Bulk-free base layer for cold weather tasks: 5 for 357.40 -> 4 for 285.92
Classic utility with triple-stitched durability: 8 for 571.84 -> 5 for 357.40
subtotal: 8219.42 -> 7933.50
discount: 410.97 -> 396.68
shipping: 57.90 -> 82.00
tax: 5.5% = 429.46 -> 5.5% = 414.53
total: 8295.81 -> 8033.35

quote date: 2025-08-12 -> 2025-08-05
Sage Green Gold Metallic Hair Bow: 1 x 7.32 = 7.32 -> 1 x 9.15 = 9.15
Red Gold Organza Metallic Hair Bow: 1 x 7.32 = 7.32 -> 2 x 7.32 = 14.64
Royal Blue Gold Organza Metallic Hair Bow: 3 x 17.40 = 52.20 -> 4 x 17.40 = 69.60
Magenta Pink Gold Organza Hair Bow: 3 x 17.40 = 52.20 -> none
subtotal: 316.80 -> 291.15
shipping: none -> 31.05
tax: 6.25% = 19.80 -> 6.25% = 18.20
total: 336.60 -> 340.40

● ● ● ● ● ● ●

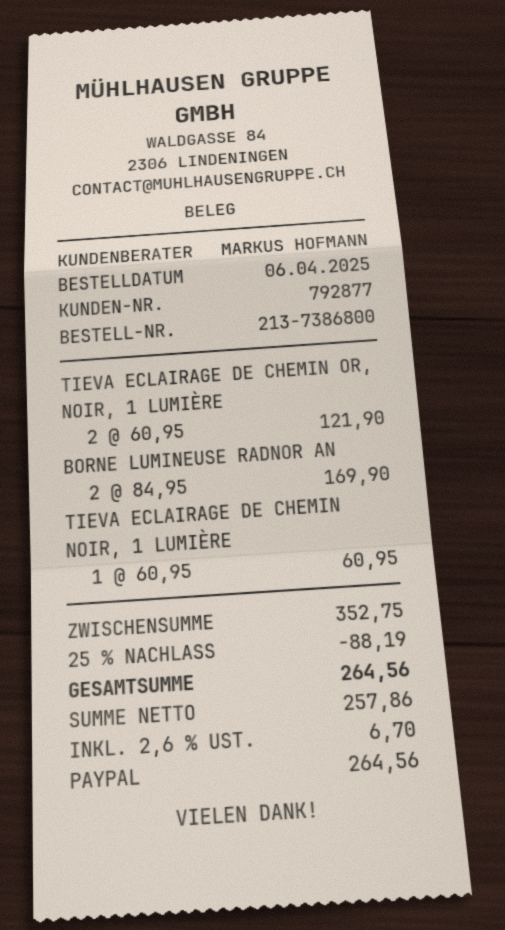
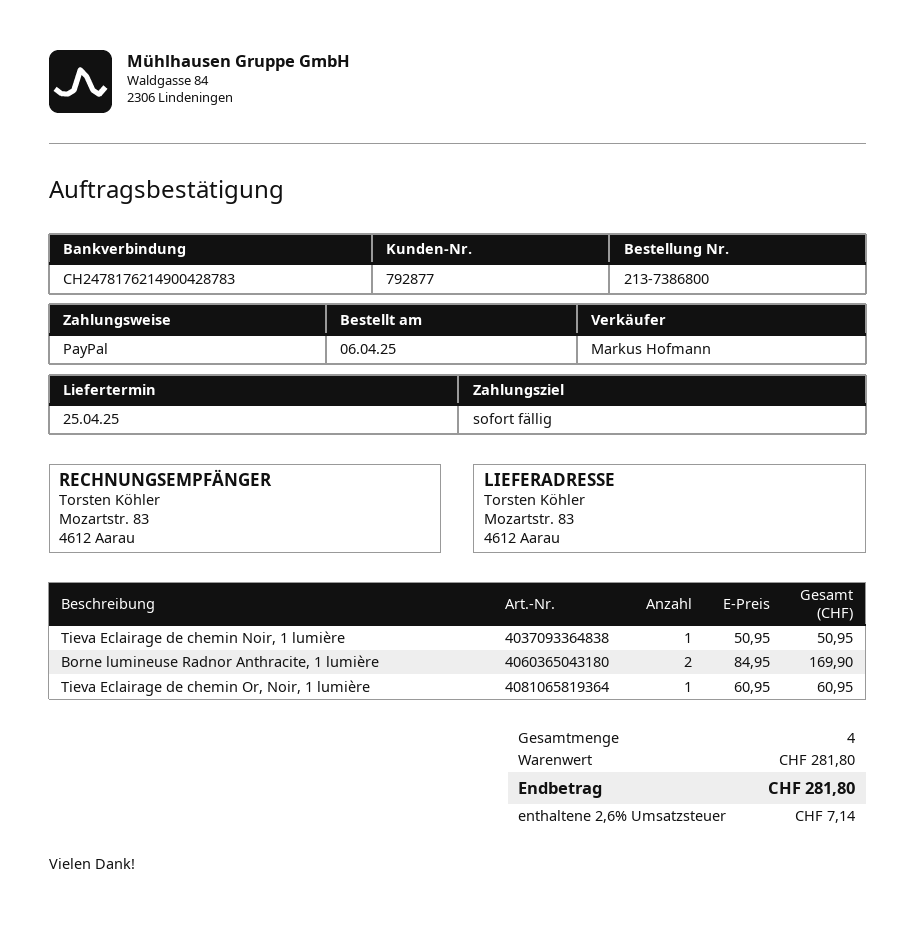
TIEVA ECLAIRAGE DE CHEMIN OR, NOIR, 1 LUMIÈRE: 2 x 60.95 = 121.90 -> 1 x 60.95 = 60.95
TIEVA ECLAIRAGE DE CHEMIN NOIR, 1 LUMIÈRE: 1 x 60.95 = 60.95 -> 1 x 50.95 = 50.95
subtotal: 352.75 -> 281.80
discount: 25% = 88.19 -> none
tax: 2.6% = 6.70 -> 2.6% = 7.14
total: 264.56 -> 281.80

● ● ● ● ● ● ●

-- TASK DESCRIPTION --
Exact duplication is required for the lines above, from the line that contains "TIEVA ECLAIRAGE DE CHEMIN NOIR, 1" to the line that contains "total: 264.56 -> 281.80", inclusive; omit all others.

-- FINISHED EXERCISE --
TIEVA ECLAIRAGE DE CHEMIN NOIR, 1 LUMIÈRE: 1 x 60.95 = 60.95 -> 1 x 50.95 = 50.95
subtotal: 352.75 -> 281.80
discount: 25% = 88.19 -> none
tax: 2.6% = 6.70 -> 2.6% = 7.14
total: 264.56 -> 281.80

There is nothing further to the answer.